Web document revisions
------------------------------------------------------------

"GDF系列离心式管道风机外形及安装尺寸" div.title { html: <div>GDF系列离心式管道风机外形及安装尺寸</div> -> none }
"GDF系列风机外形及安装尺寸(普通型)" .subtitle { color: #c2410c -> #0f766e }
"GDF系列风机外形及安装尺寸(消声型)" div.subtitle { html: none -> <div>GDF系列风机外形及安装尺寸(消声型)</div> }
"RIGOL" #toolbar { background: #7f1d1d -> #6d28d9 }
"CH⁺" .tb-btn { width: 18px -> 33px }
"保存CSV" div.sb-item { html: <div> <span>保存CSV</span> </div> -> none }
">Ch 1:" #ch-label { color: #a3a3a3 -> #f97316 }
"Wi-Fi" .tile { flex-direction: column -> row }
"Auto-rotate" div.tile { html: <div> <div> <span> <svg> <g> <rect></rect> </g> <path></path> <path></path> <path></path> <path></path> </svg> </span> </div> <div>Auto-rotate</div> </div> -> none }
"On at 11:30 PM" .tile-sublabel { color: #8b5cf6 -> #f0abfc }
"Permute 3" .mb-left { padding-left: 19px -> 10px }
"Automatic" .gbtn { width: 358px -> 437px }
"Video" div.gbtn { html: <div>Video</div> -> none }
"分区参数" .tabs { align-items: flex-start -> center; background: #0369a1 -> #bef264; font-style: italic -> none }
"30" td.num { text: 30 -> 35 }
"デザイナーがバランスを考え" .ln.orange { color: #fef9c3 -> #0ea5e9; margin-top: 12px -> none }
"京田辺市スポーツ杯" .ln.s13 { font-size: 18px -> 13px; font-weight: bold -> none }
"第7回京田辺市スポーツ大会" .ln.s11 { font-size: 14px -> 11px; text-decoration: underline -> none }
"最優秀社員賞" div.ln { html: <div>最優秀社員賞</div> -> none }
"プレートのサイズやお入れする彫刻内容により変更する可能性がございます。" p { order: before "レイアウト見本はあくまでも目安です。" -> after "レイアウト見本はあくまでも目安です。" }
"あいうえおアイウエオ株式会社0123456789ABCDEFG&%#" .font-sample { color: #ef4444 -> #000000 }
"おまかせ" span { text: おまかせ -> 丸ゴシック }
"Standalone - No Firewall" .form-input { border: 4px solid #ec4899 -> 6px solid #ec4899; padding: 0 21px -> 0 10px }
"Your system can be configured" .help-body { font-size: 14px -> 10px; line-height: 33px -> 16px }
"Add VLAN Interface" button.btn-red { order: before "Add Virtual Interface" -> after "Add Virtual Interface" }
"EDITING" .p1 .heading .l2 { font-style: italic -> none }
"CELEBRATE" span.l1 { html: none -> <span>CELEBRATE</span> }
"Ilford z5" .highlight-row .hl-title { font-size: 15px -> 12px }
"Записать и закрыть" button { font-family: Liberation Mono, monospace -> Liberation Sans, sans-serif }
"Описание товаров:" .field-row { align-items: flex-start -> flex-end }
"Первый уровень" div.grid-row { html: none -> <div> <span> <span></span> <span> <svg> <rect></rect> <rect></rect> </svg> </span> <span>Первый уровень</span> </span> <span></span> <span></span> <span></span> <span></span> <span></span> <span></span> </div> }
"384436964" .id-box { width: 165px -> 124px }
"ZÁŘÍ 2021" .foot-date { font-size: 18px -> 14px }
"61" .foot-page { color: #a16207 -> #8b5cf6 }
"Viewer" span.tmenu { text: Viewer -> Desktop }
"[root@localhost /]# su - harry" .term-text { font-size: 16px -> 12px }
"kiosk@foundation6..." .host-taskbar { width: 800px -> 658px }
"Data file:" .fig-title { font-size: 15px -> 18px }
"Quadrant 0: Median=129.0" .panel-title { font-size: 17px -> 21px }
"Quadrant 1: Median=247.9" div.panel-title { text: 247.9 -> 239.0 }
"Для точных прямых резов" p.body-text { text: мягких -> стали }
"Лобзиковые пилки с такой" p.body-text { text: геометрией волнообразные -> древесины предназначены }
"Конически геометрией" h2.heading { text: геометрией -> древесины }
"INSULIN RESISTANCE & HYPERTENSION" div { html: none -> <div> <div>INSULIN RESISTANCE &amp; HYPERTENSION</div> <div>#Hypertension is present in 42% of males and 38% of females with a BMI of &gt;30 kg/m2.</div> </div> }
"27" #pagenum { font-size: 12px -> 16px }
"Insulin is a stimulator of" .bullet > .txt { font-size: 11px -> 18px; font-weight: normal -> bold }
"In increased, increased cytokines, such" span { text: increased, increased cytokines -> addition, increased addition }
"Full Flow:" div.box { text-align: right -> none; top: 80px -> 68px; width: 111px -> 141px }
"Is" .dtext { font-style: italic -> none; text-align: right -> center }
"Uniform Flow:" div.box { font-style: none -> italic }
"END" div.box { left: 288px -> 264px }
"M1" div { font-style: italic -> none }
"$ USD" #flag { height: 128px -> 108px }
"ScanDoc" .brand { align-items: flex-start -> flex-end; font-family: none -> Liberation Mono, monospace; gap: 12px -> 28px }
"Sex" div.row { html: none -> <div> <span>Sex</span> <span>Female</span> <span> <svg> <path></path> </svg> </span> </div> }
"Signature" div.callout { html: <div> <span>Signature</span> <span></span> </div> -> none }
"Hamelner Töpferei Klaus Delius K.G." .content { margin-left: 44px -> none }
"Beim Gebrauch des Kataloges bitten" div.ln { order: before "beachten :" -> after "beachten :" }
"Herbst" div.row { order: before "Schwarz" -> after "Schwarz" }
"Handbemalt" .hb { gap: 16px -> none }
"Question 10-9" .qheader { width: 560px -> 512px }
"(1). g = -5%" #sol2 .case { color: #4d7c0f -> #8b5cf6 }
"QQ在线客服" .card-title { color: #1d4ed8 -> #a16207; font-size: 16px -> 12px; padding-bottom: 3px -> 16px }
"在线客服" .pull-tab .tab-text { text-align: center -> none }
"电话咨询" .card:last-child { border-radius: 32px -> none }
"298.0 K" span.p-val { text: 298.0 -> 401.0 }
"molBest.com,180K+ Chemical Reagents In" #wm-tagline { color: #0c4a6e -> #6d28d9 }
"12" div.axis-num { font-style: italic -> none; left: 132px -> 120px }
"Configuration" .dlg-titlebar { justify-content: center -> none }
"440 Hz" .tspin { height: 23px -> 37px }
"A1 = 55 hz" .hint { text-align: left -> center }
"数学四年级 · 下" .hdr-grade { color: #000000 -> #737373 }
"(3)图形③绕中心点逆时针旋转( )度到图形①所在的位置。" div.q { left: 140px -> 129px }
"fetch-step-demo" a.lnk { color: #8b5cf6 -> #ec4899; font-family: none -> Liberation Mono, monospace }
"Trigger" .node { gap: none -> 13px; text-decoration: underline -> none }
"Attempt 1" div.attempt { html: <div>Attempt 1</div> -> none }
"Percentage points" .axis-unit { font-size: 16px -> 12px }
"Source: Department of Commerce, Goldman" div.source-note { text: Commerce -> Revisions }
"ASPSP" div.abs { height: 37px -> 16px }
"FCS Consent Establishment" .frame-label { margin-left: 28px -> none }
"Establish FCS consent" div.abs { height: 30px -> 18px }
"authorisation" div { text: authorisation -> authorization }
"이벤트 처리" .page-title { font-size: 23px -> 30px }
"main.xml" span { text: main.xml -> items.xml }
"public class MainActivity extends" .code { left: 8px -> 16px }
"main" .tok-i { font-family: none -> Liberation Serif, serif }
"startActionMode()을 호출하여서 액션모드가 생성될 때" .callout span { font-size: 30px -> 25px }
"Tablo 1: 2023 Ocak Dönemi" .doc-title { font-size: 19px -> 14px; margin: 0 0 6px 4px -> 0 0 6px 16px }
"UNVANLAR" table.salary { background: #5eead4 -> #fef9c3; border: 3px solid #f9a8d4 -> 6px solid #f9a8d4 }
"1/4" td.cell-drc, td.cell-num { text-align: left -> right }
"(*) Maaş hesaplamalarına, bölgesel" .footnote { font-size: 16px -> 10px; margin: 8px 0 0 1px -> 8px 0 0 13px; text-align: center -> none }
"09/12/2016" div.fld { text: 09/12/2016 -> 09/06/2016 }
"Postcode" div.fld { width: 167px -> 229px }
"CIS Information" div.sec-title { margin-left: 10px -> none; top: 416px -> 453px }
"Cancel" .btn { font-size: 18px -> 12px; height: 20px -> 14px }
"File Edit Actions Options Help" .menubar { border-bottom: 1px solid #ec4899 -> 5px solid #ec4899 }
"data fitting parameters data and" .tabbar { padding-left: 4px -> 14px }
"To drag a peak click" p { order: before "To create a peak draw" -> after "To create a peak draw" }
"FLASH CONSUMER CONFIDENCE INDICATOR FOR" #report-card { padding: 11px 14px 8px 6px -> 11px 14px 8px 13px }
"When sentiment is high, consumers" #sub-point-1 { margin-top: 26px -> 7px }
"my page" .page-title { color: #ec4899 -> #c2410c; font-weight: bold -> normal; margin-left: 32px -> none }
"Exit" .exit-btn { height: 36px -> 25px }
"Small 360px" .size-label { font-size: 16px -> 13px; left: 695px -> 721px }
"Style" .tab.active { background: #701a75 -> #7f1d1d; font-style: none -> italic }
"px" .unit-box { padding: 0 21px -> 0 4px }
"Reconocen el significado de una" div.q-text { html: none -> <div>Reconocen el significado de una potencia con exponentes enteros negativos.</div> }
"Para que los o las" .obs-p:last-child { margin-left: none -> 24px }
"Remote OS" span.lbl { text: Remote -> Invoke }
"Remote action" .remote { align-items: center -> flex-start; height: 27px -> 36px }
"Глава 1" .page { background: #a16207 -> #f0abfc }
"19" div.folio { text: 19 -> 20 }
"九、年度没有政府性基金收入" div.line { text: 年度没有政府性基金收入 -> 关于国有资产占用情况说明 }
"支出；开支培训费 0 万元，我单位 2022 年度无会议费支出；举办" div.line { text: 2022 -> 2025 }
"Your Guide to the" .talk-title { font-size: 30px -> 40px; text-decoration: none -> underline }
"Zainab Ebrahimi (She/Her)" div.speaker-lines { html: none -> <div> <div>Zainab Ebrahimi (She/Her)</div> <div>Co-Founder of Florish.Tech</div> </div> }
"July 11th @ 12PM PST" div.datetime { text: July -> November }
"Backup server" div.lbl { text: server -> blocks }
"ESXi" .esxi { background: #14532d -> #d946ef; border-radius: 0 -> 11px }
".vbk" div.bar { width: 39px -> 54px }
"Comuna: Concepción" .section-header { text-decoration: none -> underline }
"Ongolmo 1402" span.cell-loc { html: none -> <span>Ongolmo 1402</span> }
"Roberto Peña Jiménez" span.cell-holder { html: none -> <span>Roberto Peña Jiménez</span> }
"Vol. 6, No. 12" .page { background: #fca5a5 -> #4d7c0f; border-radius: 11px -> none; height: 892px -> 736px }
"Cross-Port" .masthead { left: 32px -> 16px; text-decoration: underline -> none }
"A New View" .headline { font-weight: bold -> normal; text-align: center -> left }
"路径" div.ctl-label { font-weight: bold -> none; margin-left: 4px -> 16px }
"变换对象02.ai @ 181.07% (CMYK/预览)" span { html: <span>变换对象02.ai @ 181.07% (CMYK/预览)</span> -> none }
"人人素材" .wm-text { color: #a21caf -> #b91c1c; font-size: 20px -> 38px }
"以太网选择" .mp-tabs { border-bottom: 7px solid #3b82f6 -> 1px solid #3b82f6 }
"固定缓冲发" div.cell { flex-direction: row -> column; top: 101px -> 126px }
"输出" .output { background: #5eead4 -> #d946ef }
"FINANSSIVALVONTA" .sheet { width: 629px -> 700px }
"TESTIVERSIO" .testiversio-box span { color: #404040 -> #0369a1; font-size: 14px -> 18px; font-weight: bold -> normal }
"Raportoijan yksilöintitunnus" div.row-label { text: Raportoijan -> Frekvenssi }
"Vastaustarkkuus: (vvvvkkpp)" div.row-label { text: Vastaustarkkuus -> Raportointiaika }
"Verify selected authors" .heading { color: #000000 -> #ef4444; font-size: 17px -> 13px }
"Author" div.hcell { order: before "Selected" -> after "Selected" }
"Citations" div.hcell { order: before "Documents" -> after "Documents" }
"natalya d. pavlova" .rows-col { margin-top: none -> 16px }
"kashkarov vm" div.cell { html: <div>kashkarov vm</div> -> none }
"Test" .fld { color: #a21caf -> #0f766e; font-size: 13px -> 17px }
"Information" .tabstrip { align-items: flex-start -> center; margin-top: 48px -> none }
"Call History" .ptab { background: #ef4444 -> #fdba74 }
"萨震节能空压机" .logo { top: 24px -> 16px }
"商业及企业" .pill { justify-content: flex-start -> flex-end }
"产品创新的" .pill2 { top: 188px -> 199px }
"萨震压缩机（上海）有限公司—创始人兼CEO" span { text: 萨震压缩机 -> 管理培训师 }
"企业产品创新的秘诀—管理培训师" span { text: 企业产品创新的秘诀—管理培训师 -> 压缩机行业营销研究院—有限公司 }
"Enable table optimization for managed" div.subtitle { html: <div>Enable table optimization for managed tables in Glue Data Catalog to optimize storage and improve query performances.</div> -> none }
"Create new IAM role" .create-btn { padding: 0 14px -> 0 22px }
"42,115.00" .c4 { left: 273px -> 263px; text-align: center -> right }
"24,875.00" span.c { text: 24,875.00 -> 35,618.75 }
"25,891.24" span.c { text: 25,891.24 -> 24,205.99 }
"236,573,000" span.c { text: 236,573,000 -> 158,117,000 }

------------------------------------------------------------

Output exactly the lines of the records from the first through the one bearing "background: #7f1d1d ->", both ends included.

Answer to this task ->
"GDF系列离心式管道风机外形及安装尺寸" div.title { html: <div>GDF系列离心式管道风机外形及安装尺寸</div> -> none }
"GDF系列风机外形及安装尺寸(普通型)" .subtitle { color: #c2410c -> #0f766e }
"GDF系列风机外形及安装尺寸(消声型)" div.subtitle { html: none -> <div>GDF系列风机外形及安装尺寸(消声型)</div> }
"RIGOL" #toolbar { background: #7f1d1d -> #6d28d9 }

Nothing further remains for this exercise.